┌──

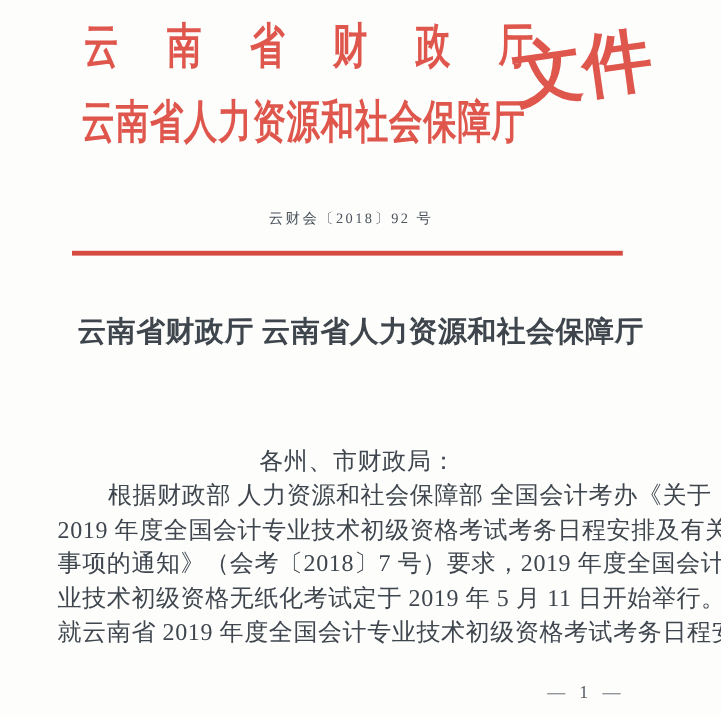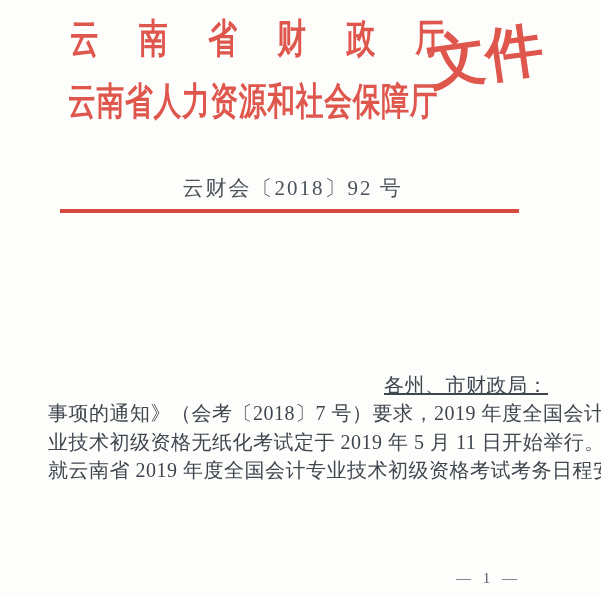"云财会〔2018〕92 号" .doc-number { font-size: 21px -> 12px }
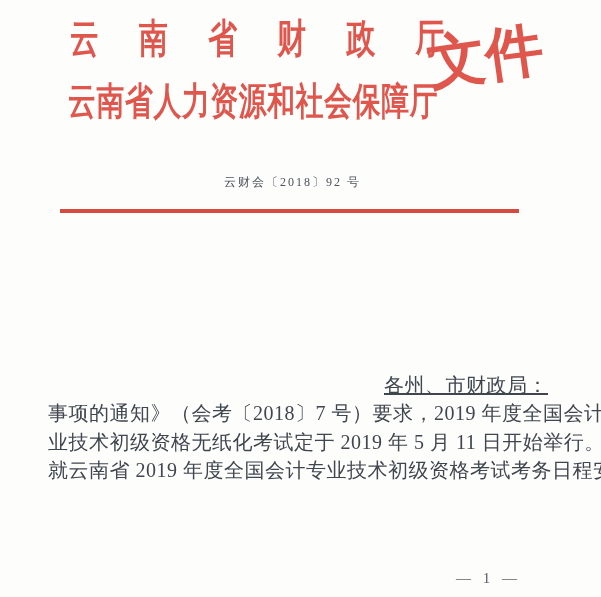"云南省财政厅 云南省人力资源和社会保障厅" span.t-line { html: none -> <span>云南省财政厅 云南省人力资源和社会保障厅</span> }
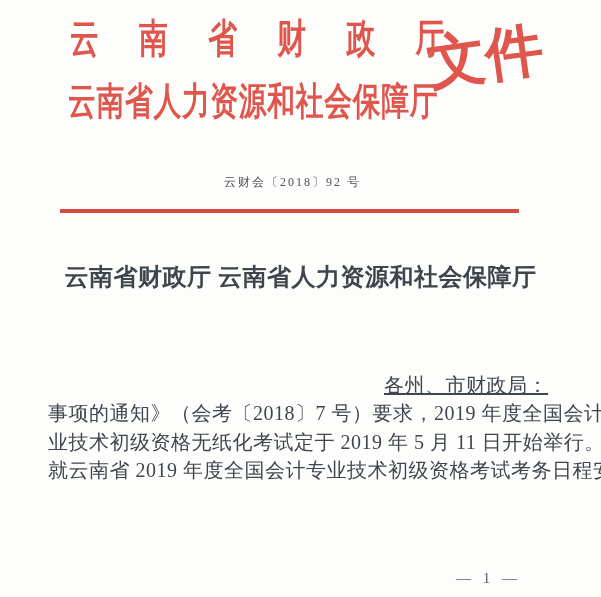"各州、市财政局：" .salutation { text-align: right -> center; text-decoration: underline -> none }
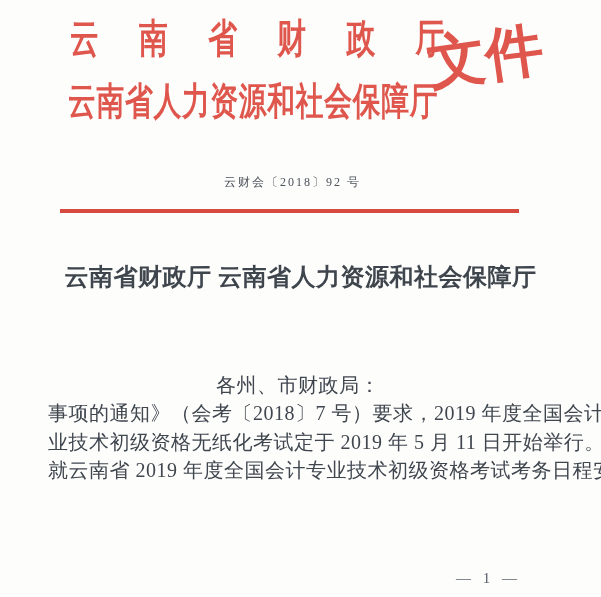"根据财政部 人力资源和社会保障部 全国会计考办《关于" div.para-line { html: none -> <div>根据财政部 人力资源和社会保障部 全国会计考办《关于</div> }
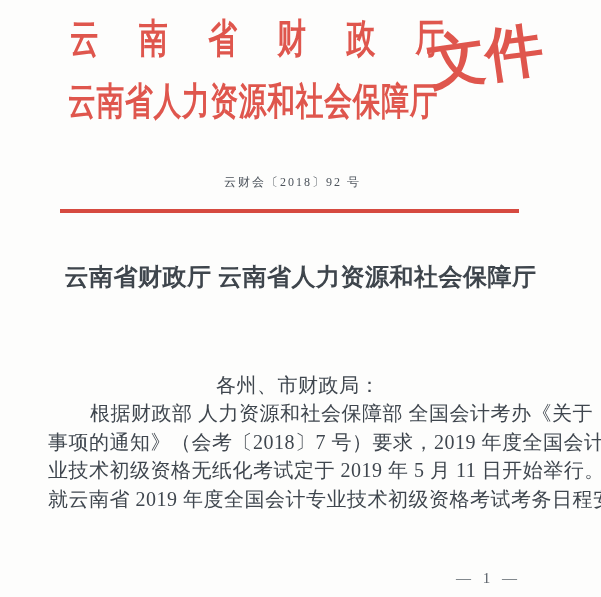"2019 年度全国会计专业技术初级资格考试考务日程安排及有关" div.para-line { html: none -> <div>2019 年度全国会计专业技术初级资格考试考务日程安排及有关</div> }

└──

__Exercise aim__: Give back the whole listing as it stands, minus its pictures.

__Answer to this task__:
"云财会〔2018〕92 号" .doc-number { font-size: 21px -> 12px }
"云南省财政厅 云南省人力资源和社会保障厅" span.t-line { html: none -> <span>云南省财政厅 云南省人力资源和社会保障厅</span> }
"各州、市财政局：" .salutation { text-align: right -> center; text-decoration: underline -> none }
"根据财政部 人力资源和社会保障部 全国会计考办《关于" div.para-line { html: none -> <div>根据财政部 人力资源和社会保障部 全国会计考办《关于</div> }
"2019 年度全国会计专业技术初级资格考试考务日程安排及有关" div.para-line { html: none -> <div>2019 年度全国会计专业技术初级资格考试考务日程安排及有关</div> }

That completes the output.